Problem to work on:
Return the lines of the material below exactly, beginning with the line that has "Georges Truyens, de" in it and finishing with the line that has "font-size: 23px ->" in it. Leave all pictures aside.

Supplied records:
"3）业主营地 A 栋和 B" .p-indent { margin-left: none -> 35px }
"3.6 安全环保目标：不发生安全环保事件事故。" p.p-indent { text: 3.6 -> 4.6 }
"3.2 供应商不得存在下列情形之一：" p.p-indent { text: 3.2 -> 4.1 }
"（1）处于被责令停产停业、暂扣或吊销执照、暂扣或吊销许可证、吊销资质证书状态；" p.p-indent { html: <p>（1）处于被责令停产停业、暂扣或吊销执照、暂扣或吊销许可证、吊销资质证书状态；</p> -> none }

* * *

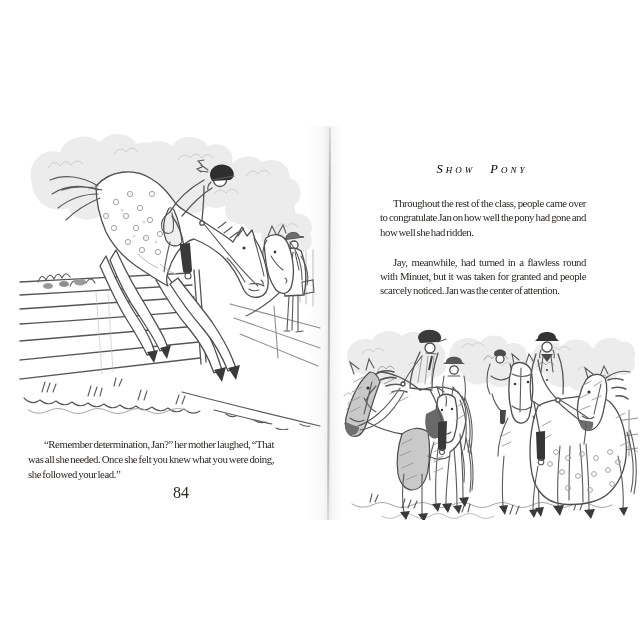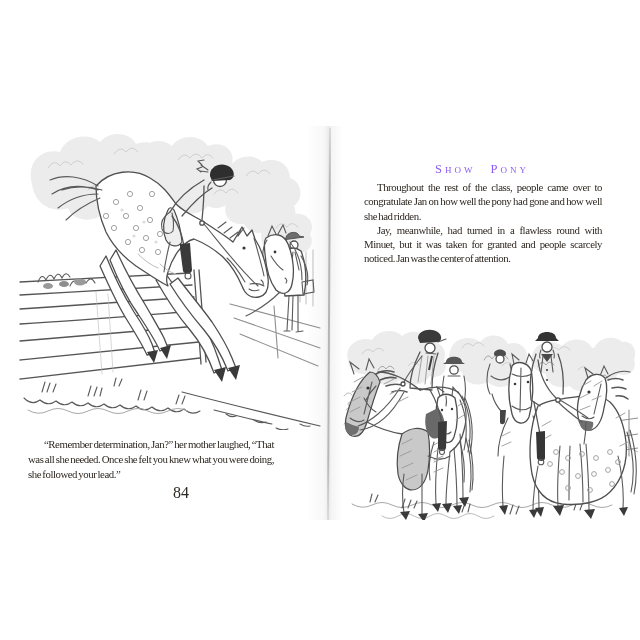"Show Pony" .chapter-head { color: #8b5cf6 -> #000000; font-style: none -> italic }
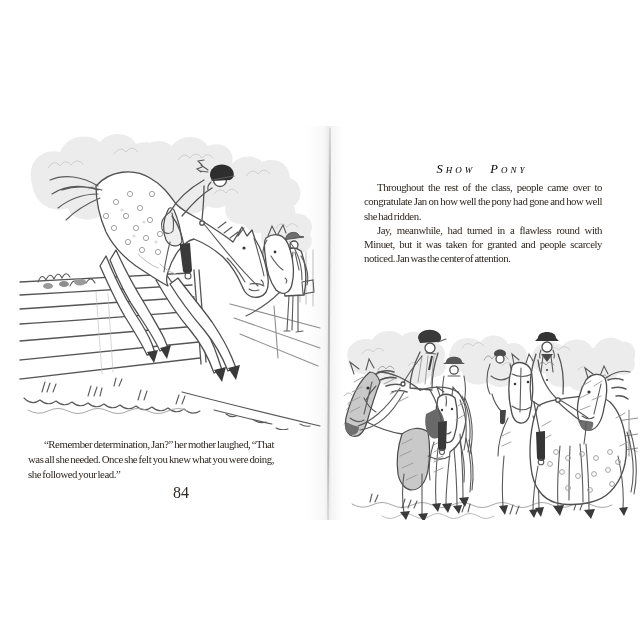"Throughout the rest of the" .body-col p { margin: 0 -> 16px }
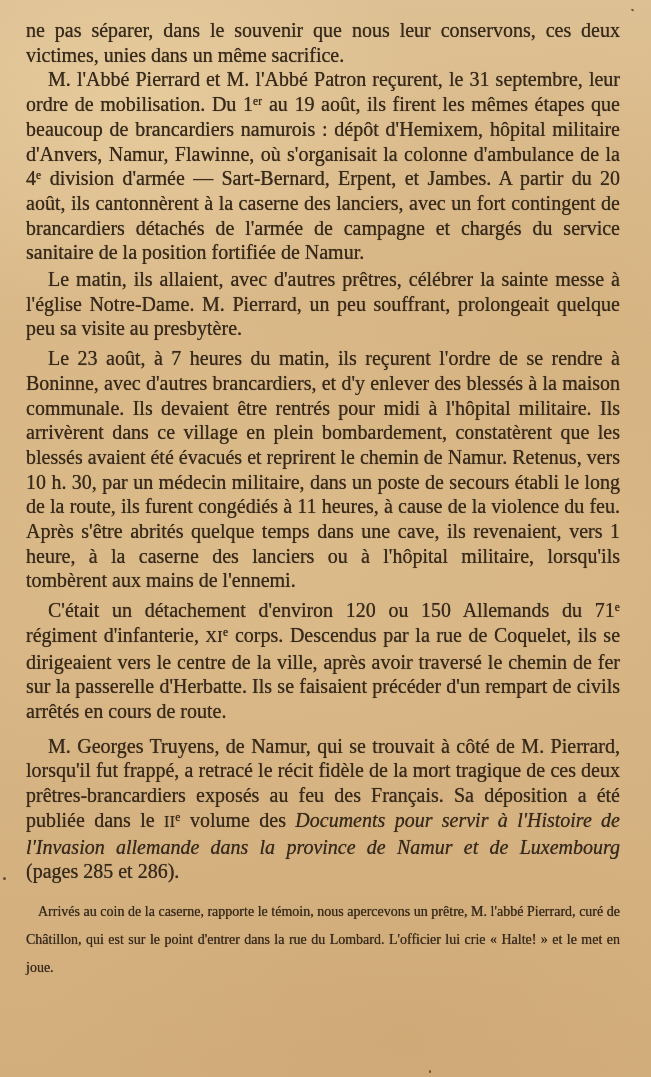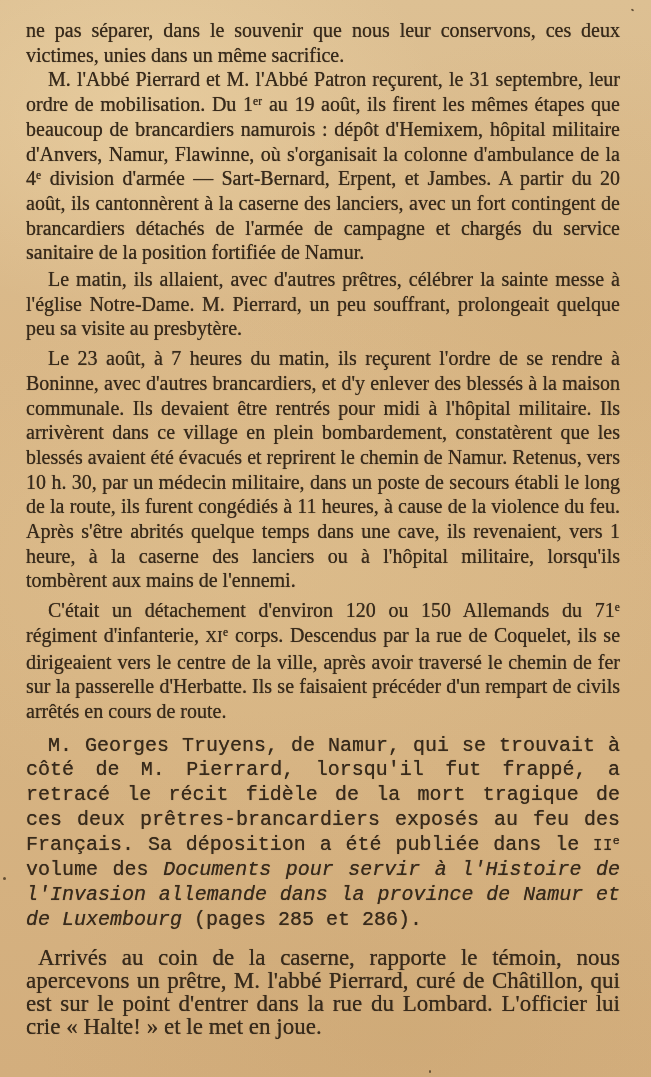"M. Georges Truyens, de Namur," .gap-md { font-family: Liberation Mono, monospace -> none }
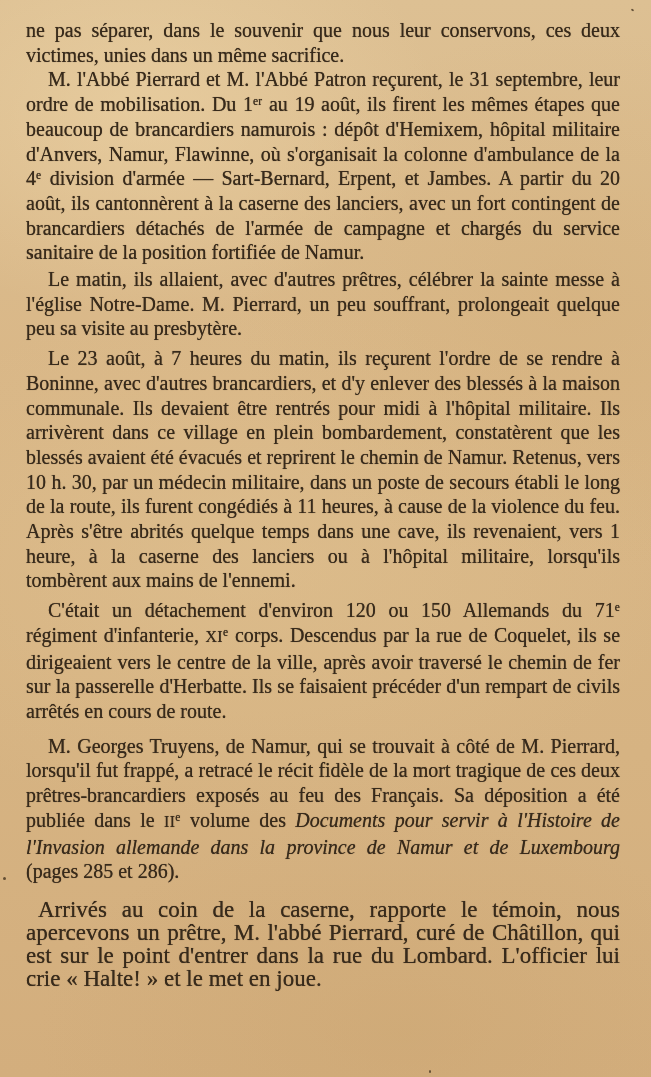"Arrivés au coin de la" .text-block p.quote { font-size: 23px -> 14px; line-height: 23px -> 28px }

--

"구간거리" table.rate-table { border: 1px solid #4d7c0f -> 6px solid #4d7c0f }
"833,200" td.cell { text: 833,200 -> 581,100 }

Response to this exercise:
"M. Georges Truyens, de Namur," .gap-md { font-family: Liberation Mono, monospace -> none }
"Arrivés au coin de la" .text-block p.quote { font-size: 23px -> 14px; line-height: 23px -> 28px }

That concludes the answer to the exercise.